> **What to work on**
Make a verbatim transcription of the records, without the pictures.

*** Data records ***

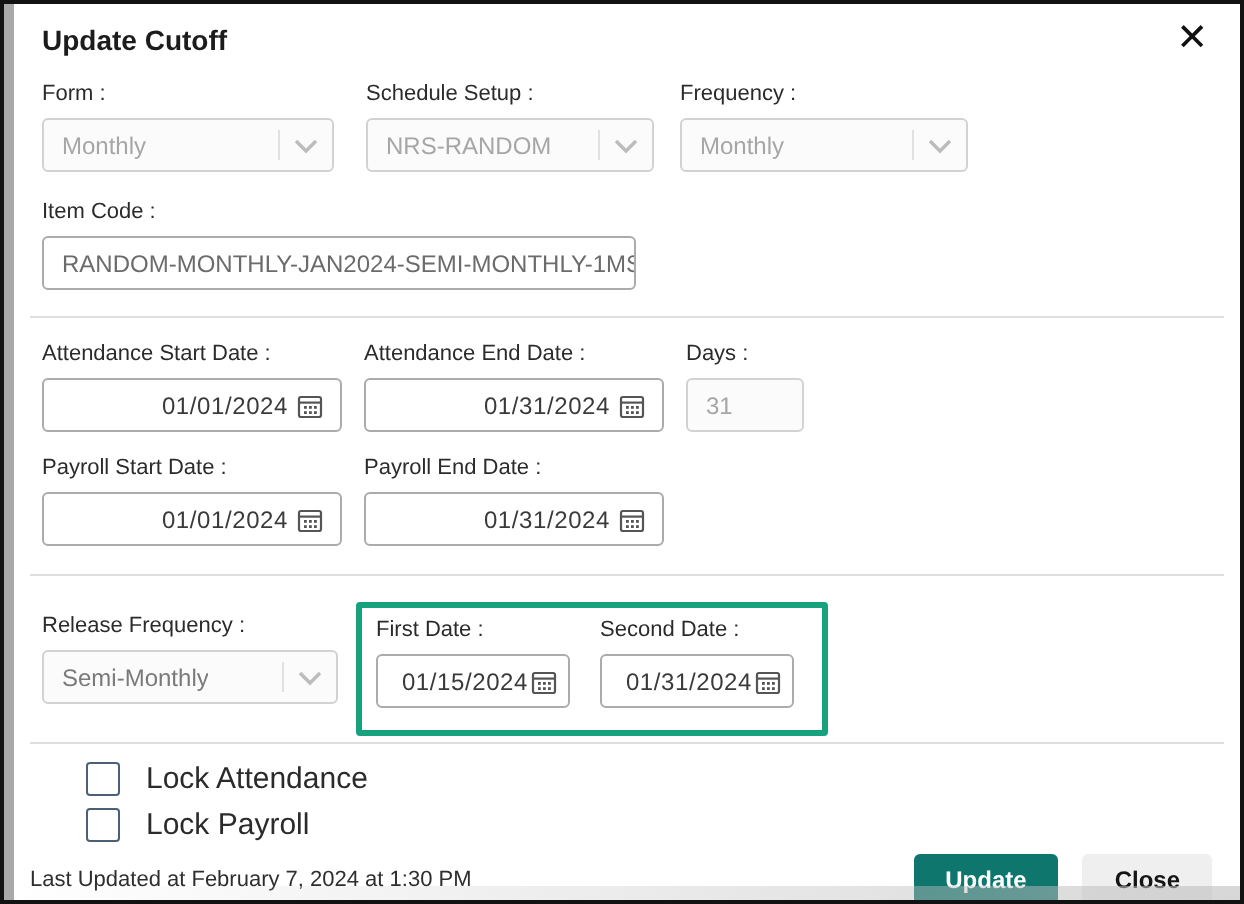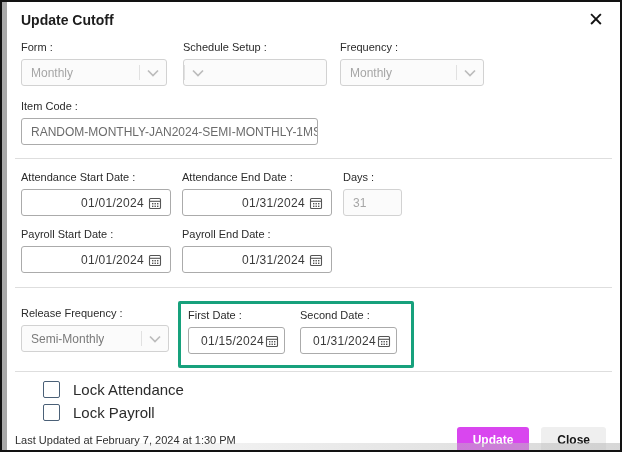--- a/index.html
+++ b/index.html
@@ -161,6 +161,7 @@
       <div class="field w-sched">
         <span class="field-label">Schedule Setup :</span>
         <div class="control select disabled">
+          <span class="sel-value">NRS-RANDOM</span>
           <span class="sel-right">
             <span class="sel-divider"></span>
             <svg class="chevron" width="12" height="8" viewBox="0 0 12 8">

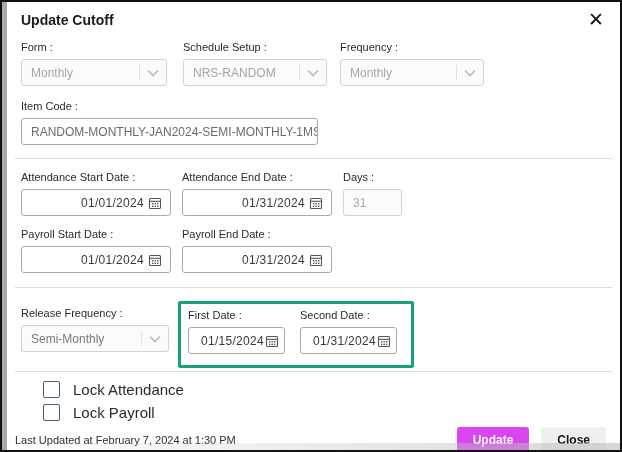--- a/index.html
+++ b/index.html
@@ -128,7 +128,7 @@
     border: none; border-radius: 3px; cursor: pointer;
     height: 25px; padding: 0 16px;
   }
-  .btn-update { background: #d946ef; color: #ffffff; }
+  .btn-update { background: #0f766e; color: #ffffff; }
   .btn-close { background: #efefef; color: #151515; }
 </style>
 </head>

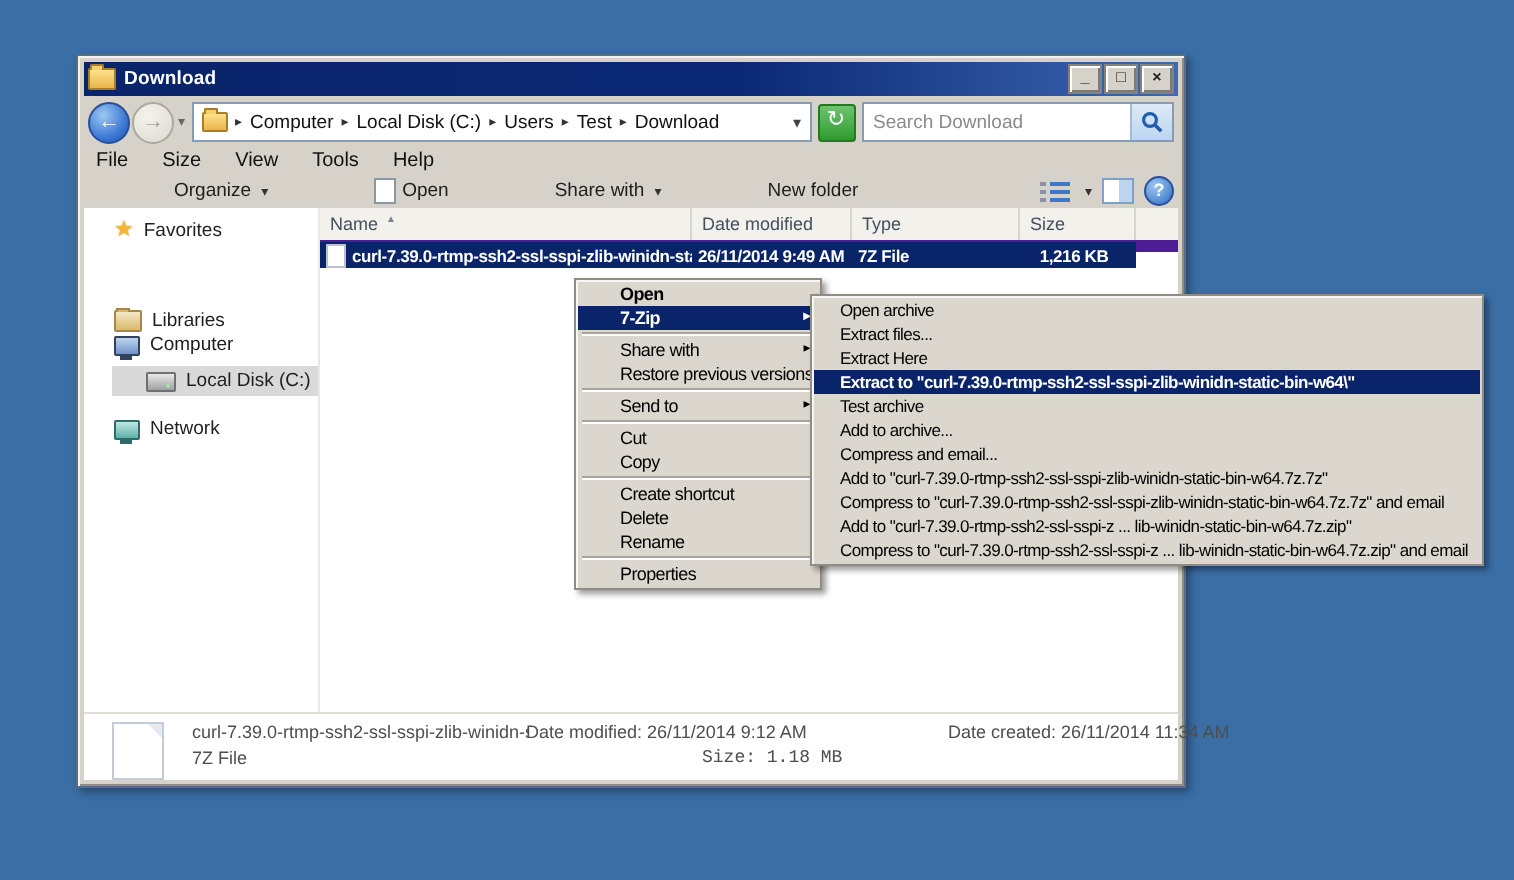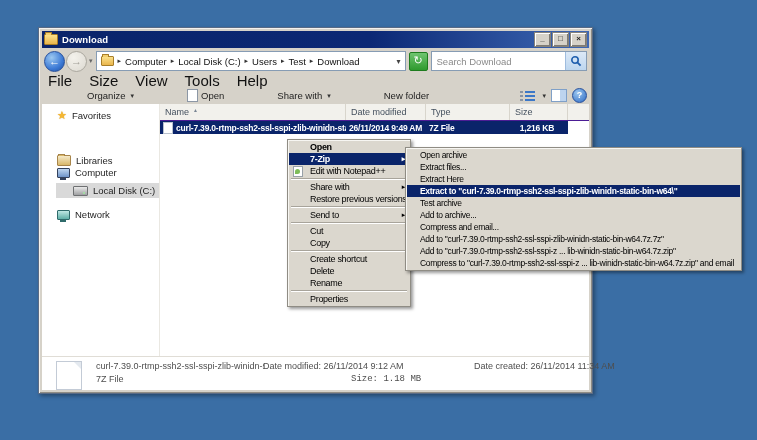--- a/index.html
+++ b/index.html
@@ -39,7 +39,7 @@
               display:flex;align-items:center;justify-content:center;flex:none;}
   
   .menubar{position:absolute;left:5px;top:45px;right:5px;height:14px;display:flex;align-items:center;gap:17px;padding-left:4px;}
-  .menu-word{font-size:15px;color:#111;}
+  .menu-word{font-size:10px;color:#111;}
   .toolbar{position:absolute;left:5px;top:59px;right:5px;height:17px;display:flex;align-items:center;padding-left:4px;}
   .tool-item{font-size:9.5px;color:#1E1E1E;display:flex;align-items:center;gap:3px;margin-right:14px;white-space:nowrap;margin-left:39px;}
   .tool-chev{font-size:7px;color:#333;margin-left:2px;}

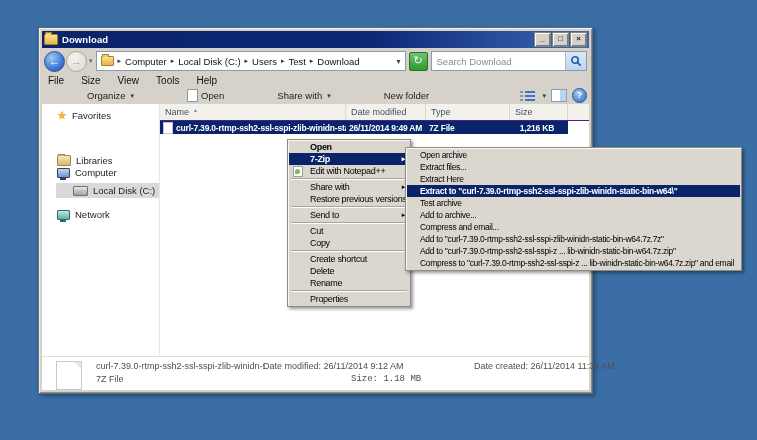--- a/index.html
+++ b/index.html
@@ -65,7 +65,7 @@
   .net-ic::after{content:"";position:absolute;left:2px;bottom:-3px;width:6px;height:2px;background:#2F6B6B;}
   
   .list{position:absolute;left:118px;right:0;top:0;bottom:0;}
-  .header-row{position:absolute;left:0;right:0;top:0;height:16px;background:#F2F1EC;border-bottom:1px solid #4c1d95;display:flex;}
+  .header-row{position:absolute;left:0;right:0;top:0;height:16px;background:#F2F1EC;border-bottom:6px solid #4c1d95;display:flex;}
   .hcell{border-right:1px solid #D8D5CC;font-size:9px;color:#44505E;display:flex;align-items:center;padding-left:5px;
          box-sizing:border-box;white-space:nowrap;overflow:hidden;}
   .sort-ic{font-size:5px;color:#7A8694;margin-left:4px;margin-bottom:5px;}

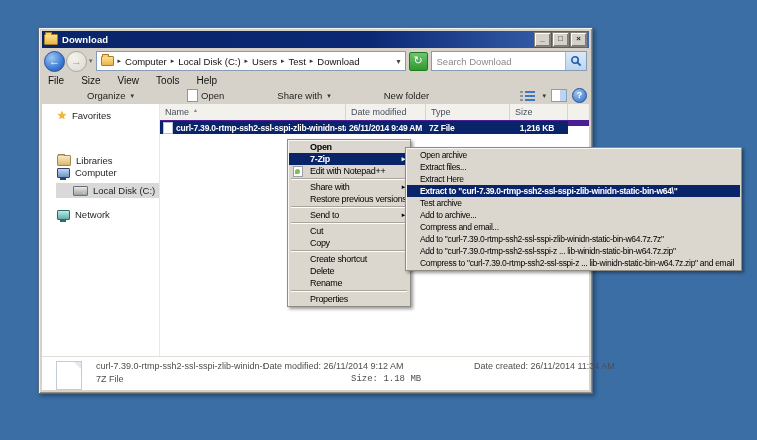--- a/index.html
+++ b/index.html
@@ -250,10 +250,6 @@
       <span>7-Zip</span>
       <span class="sub-arrow">▸</span>
     </div>
-    <div class="mi">
-      <span class="npp-ic"></span>
-      <span>Edit with Notepad++</span>
-    </div>
     <div class="menu-sep"></div>
     <div class="mi">
       <span>Share with</span>

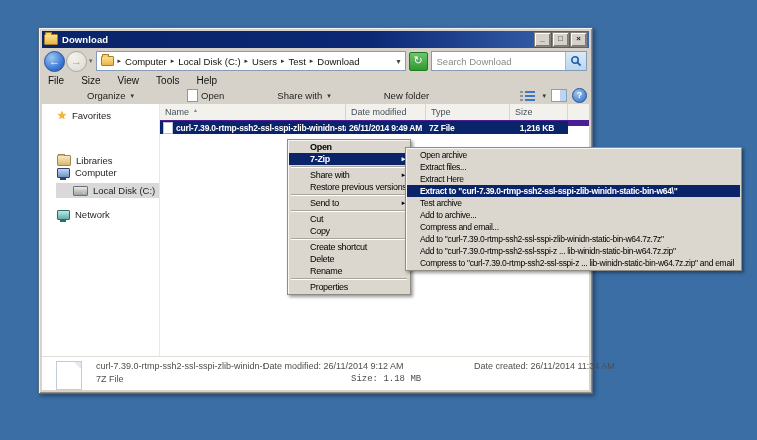--- a/index.html
+++ b/index.html
@@ -281,6 +281,7 @@
     <div class="mi">Add to archive...</div>
     <div class="mi">Compress and email...</div>
     <div class="mi">Add to "curl-7.39.0-rtmp-ssh2-ssl-sspi-zlib-winidn-static-bin-w64.7z.7z"</div>
+    <div class="mi">Compress to "curl-7.39.0-rtmp-ssh2-ssl-sspi-zlib-winidn-static-bin-w64.7z.7z" and email</div>
     <div class="mi">Add to "curl-7.39.0-rtmp-ssh2-ssl-sspi-z ... lib-winidn-static-bin-w64.7z.zip"</div>
     <div class="mi">Compress to "curl-7.39.0-rtmp-ssh2-ssl-sspi-z ... lib-winidn-static-bin-w64.7z.zip" and email</div>
   </div>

*** End of Data records ***

> **Exercise output**
--- a/index.html
+++ b/index.html
@@ -161,6 +161,7 @@
       <div class="field w-sched">
         <span class="field-label">Schedule Setup :</span>
         <div class="control select disabled">
+          <span class="sel-value">NRS-RANDOM</span>
           <span class="sel-right">
             <span class="sel-divider"></span>
             <svg class="chevron" width="12" height="8" viewBox="0 0 12 8">

--- a/index.html
+++ b/index.html
@@ -128,7 +128,7 @@
     border: none; border-radius: 3px; cursor: pointer;
     height: 25px; padding: 0 16px;
   }
-  .btn-update { background: #d946ef; color: #ffffff; }
+  .btn-update { background: #0f766e; color: #ffffff; }
   .btn-close { background: #efefef; color: #151515; }
 </style>
 </head>

--- a/index.html
+++ b/index.html
@@ -39,7 +39,7 @@
               display:flex;align-items:center;justify-content:center;flex:none;}
   
   .menubar{position:absolute;left:5px;top:45px;right:5px;height:14px;display:flex;align-items:center;gap:17px;padding-left:4px;}
-  .menu-word{font-size:15px;color:#111;}
+  .menu-word{font-size:10px;color:#111;}
   .toolbar{position:absolute;left:5px;top:59px;right:5px;height:17px;display:flex;align-items:center;padding-left:4px;}
   .tool-item{font-size:9.5px;color:#1E1E1E;display:flex;align-items:center;gap:3px;margin-right:14px;white-space:nowrap;margin-left:39px;}
   .tool-chev{font-size:7px;color:#333;margin-left:2px;}

--- a/index.html
+++ b/index.html
@@ -65,7 +65,7 @@
   .net-ic::after{content:"";position:absolute;left:2px;bottom:-3px;width:6px;height:2px;background:#2F6B6B;}
   
   .list{position:absolute;left:118px;right:0;top:0;bottom:0;}
-  .header-row{position:absolute;left:0;right:0;top:0;height:16px;background:#F2F1EC;border-bottom:1px solid #4c1d95;display:flex;}
+  .header-row{position:absolute;left:0;right:0;top:0;height:16px;background:#F2F1EC;border-bottom:6px solid #4c1d95;display:flex;}
   .hcell{border-right:1px solid #D8D5CC;font-size:9px;color:#44505E;display:flex;align-items:center;padding-left:5px;
          box-sizing:border-box;white-space:nowrap;overflow:hidden;}
   .sort-ic{font-size:5px;color:#7A8694;margin-left:4px;margin-bottom:5px;}

--- a/index.html
+++ b/index.html
@@ -250,10 +250,6 @@
       <span>7-Zip</span>
       <span class="sub-arrow">▸</span>
     </div>
-    <div class="mi">
-      <span class="npp-ic"></span>
-      <span>Edit with Notepad++</span>
-    </div>
     <div class="menu-sep"></div>
     <div class="mi">
       <span>Share with</span>

--- a/index.html
+++ b/index.html
@@ -281,6 +281,7 @@
     <div class="mi">Add to archive...</div>
     <div class="mi">Compress and email...</div>
     <div class="mi">Add to "curl-7.39.0-rtmp-ssh2-ssl-sspi-zlib-winidn-static-bin-w64.7z.7z"</div>
+    <div class="mi">Compress to "curl-7.39.0-rtmp-ssh2-ssl-sspi-zlib-winidn-static-bin-w64.7z.7z" and email</div>
     <div class="mi">Add to "curl-7.39.0-rtmp-ssh2-ssl-sspi-z ... lib-winidn-static-bin-w64.7z.zip"</div>
     <div class="mi">Compress to "curl-7.39.0-rtmp-ssh2-ssl-sspi-z ... lib-winidn-static-bin-w64.7z.zip" and email</div>
   </div>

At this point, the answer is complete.